**Problem requirements:**
Your answer should consist of every line in the records that holds "none".

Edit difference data
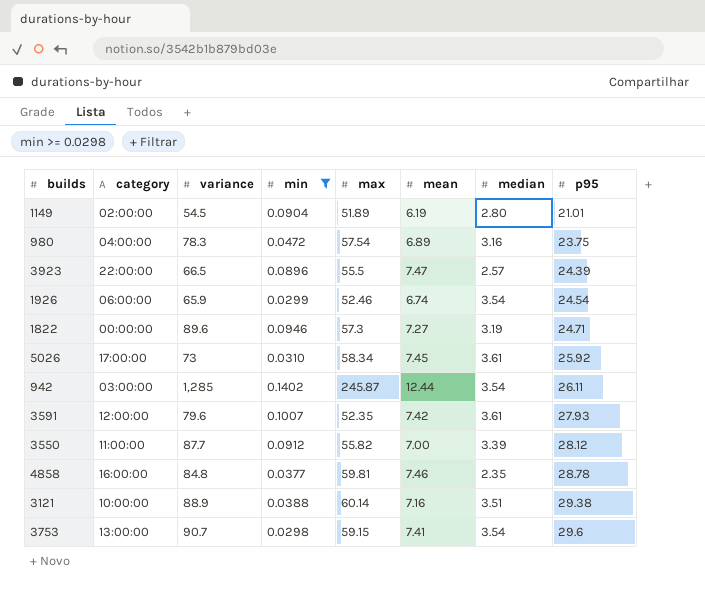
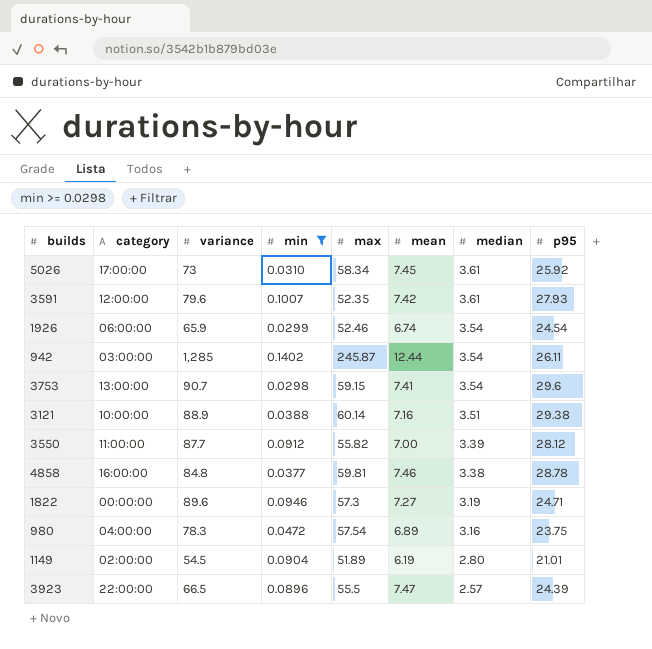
row order: p95 ascending -> median descending
4858 | median: 2.35 -> 3.38

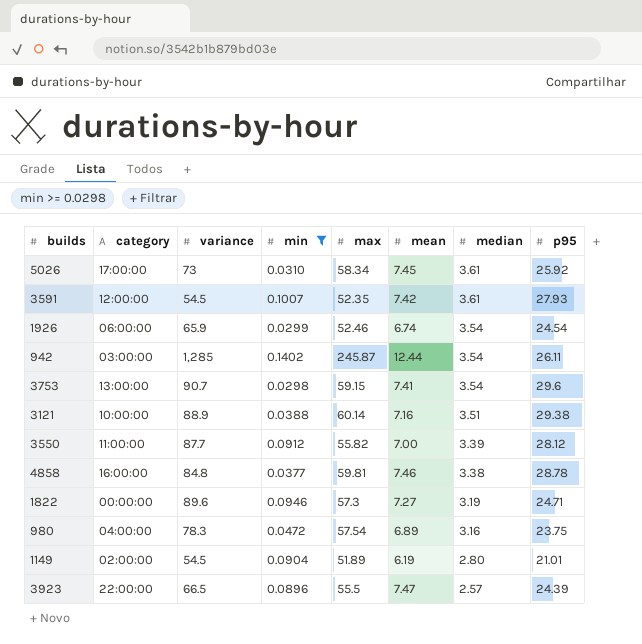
3591 | variance: 79.6 -> 54.5

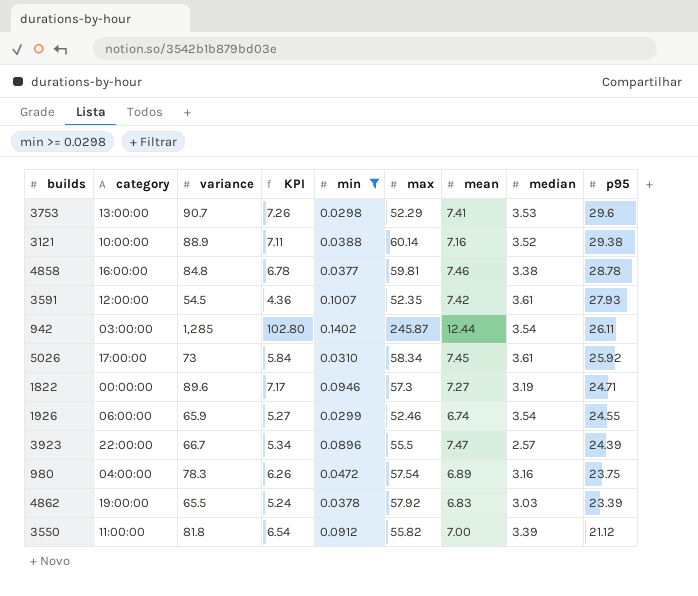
row order: median descending -> p95 descending
column KPI | formula: none -> [variance] * 0.08
row 1149: 02:00:00 | 54.5 | 0.0904 | 51.89 | 6.19 | 2.80 | 21.01 -> none
3753 | max: 59.15 -> 52.29
3753 | median: 3.54 -> 3.53
3121 | median: 3.51 -> 3.52
1926 | p95: 24.54 -> 24.55
3923 | variance: 66.5 -> 66.7
row 4862: none -> 19:00:00 | 65.5 | 5.24 | 0.0378 | 57.92 | 6.83 | 3.03 | 23.39
3550 | variance: 87.7 -> 81.8
3550 | p95: 28.12 -> 21.12

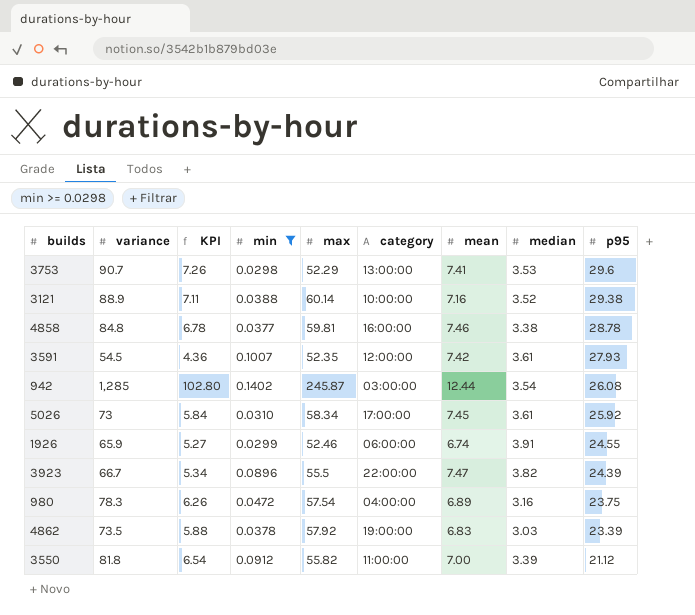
column category | position: 2 -> 6
row 1822: 00:00:00 | 89.6 | 7.17 | 0.0946 | 57.3 | 7.27 | 3.19 | 24.71 -> none
942 | p95: 26.11 -> 26.08
1926 | median: 3.54 -> 3.91
3923 | median: 2.57 -> 3.82
4862 | variance: 65.5 -> 73.5
4862 | KPI: 5.24 -> 5.88

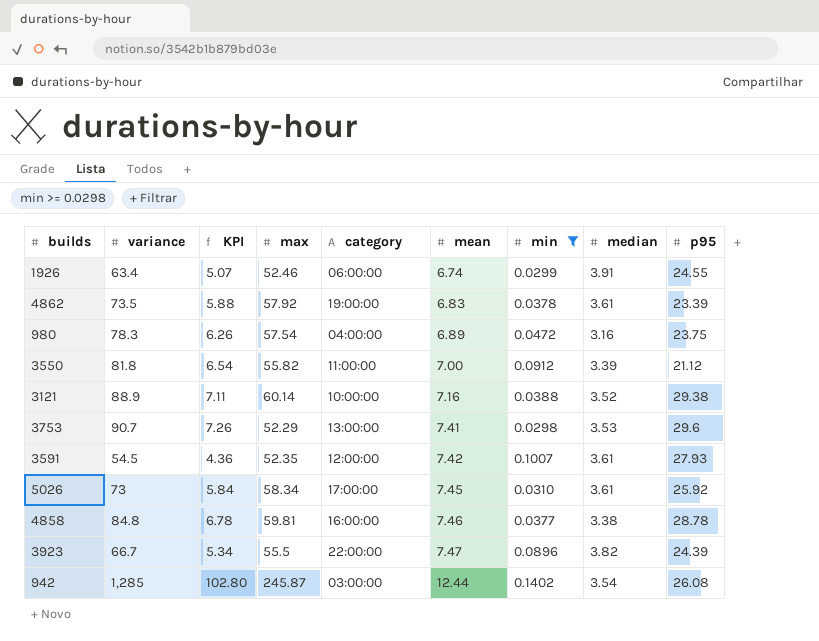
row order: p95 descending -> mean ascending
column min | position: 4 -> 7
1926 | variance: 65.9 -> 63.4
1926 | KPI: 5.27 -> 5.07
4862 | median: 3.03 -> 3.61

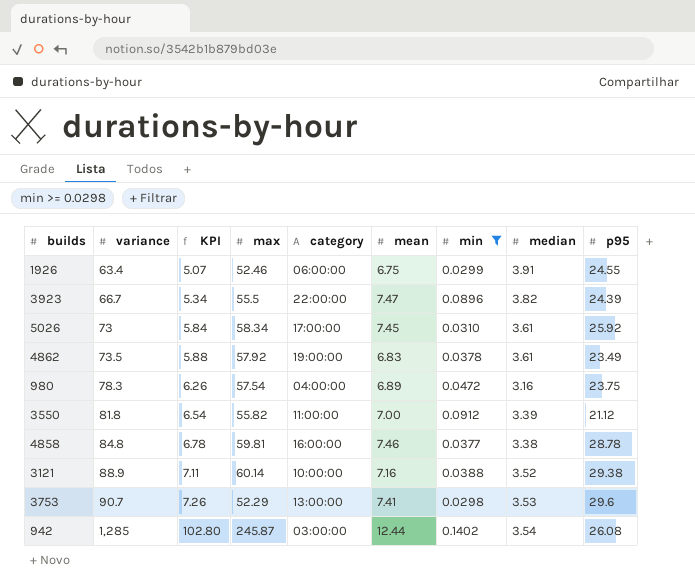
row order: mean ascending -> variance ascending
row 3591: 54.5 | 4.36 | 52.35 | 12:00:00 | 7.42 | 0.1007 | 3.61 | 27.93 -> none
1926 | mean: 6.74 -> 6.75
4862 | p95: 23.39 -> 23.49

**Answer to the problem:**
column KPI | formula: none -> [variance] * 0.08
row 1149: 02:00:00 | 54.5 | 0.0904 | 51.89 | 6.19 | 2.80 | 21.01 -> none
row 4862: none -> 19:00:00 | 65.5 | 5.24 | 0.0378 | 57.92 | 6.83 | 3.03 | 23.39
row 1822: 00:00:00 | 89.6 | 7.17 | 0.0946 | 57.3 | 7.27 | 3.19 | 24.71 -> none
row 3591: 54.5 | 4.36 | 52.35 | 12:00:00 | 7.42 | 0.1007 | 3.61 | 27.93 -> none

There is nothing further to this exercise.